Zaman zaman olur böyle, nedenini bilmediğim bir hüzün çöker üzerime. Hep gitmek isterim o vakit, bir türlü beceremem. Fasıl dinlerim uzun uzun. Enstrümanın dokunulan her teli biraz daha titretir içimi. Dibe vurdum sanırım, bir daha çıkamayasıya... Her daim akmayı bekleyen gözyaşlarım süzülür biraz, iç çekerim, geçer. Öyle derin bir yalnızlık sarar ki etrafımı, hareketsiz bırakır, bakamam, göremem.
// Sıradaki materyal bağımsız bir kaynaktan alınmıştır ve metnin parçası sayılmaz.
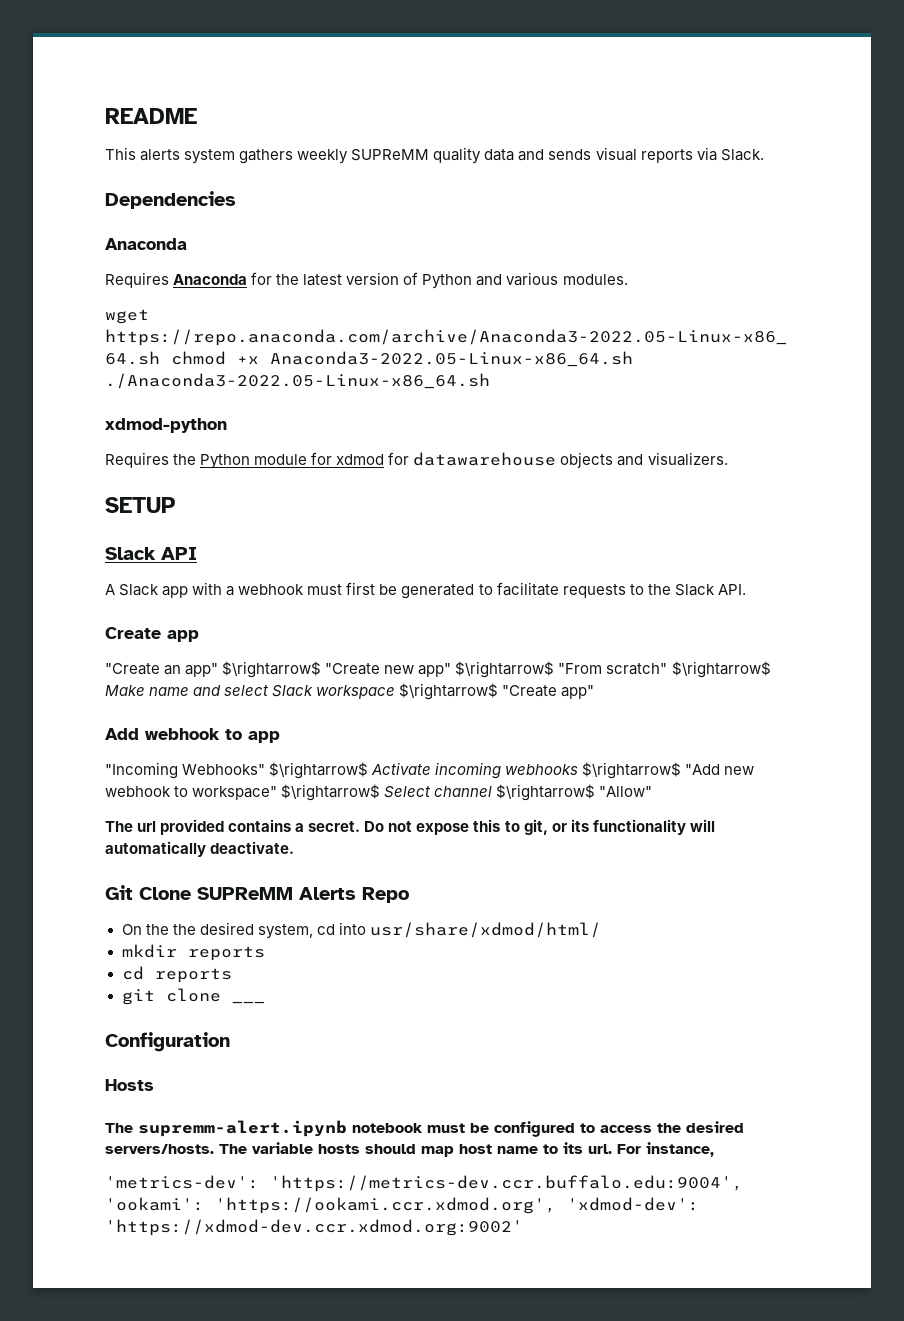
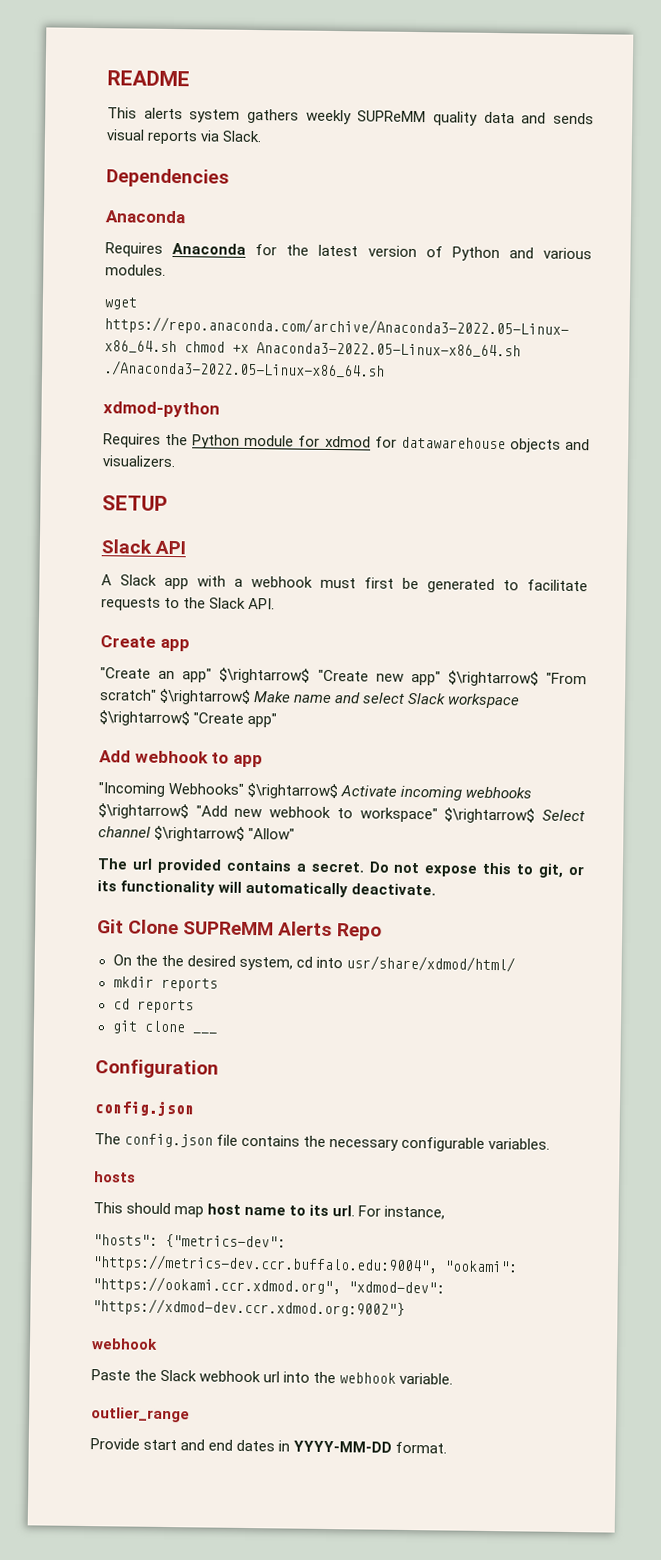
[105,1079,154,1091] [105,1120,744,1137] [105,1142,313,1154] Hosts // The supremm-alert.ipynb notebook must be configured to access the desired servers/hosts. The variable -> [94,1100,195,1117] [94,1133,551,1152] config.json // The config.json file contains the necessary configurable variables. //
(360, 1149) none -> [93,1202,123,1214] // This
[105,1175,743,1192] [105,1197,699,1214] [105,1219,523,1236] 'metrics-dev': 'https://metrics-dev.ccr.buffalo.edu:9004', 'ookami': 'https://ookami.ccr.xdmod.org', 'xdmod-dev': 'https://xdmod-dev.ccr.xdmod.org:9002' -> [93,1233,286,1249] [92,1254,518,1275] [92,1276,445,1296] [92,1298,405,1318] [91,1338,158,1350] [91,1369,454,1385] [91,1407,190,1423] [90,1438,448,1454] "hosts": {"metrics-dev": "https://metrics-dev.ccr.buffalo.edu:9004", "ookami": "https://ookami.ccr.xdmod.org", "xdmod-dev": "https://xdmod-dev.ccr.xdmod.org:9002"} // webhook // Paste the Slack webhook url into the webhook variable. // outlier_range // Provide start and end dates in YYYY-MM-DD format.

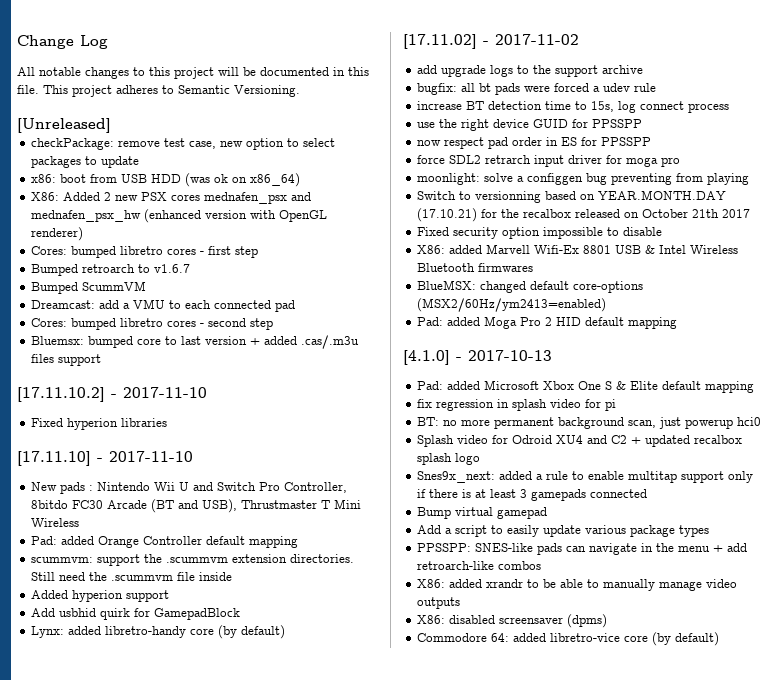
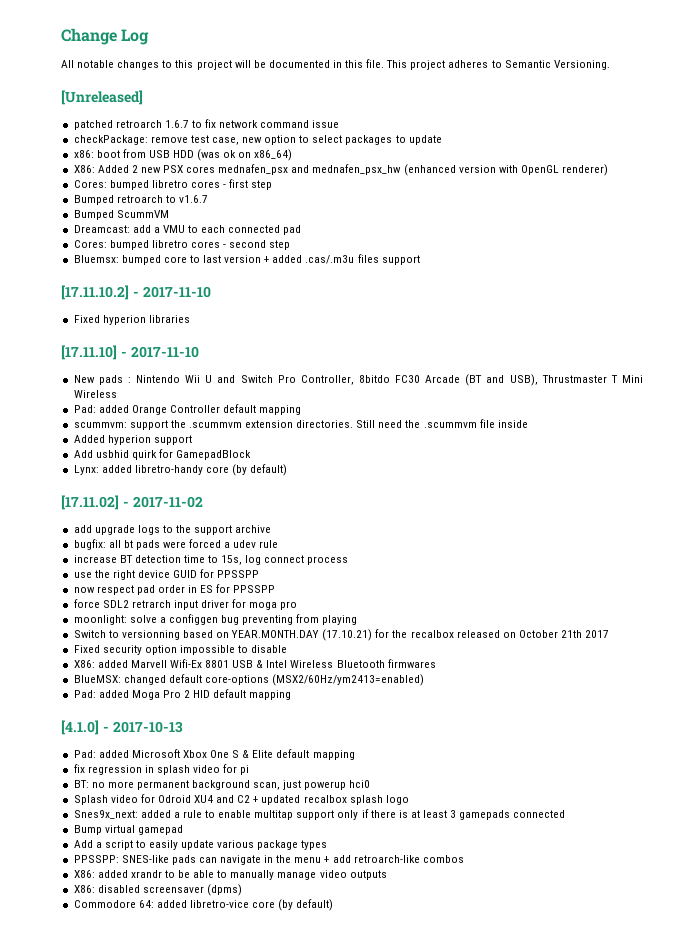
(111, 125) none -> [73,119,340,130] // patched retroarch 1.6.7 to fix network command issue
Sonra geçmeye başlar, yine nedensiz. Ben yeniden sormamayı öğrenirim, emsal aramam kendi kendime. Başladığı gibi biter çünkü, hayat gibi biraz, kendiliğinden. Geceleri artsada sabah gözlerimi yeniden açabilirsem eğer geçer belki derim, içimde ufacık bir umut parçası razı olurum geceye, belki de sırf gün ışığı için. Öyle net cümlelerim yoktur benim, hani öğretilir ya ilkokulda ‘ali ata bak’, ben beceremem o cümleleri kurmayı. Her anım muğlaktır benim, her sözüm, her yaptığım, çoğu zaman kendim bile çözemem kendimi, sonrasında da uğraşmam zaten, hep yeniden, her seferinde yeniden...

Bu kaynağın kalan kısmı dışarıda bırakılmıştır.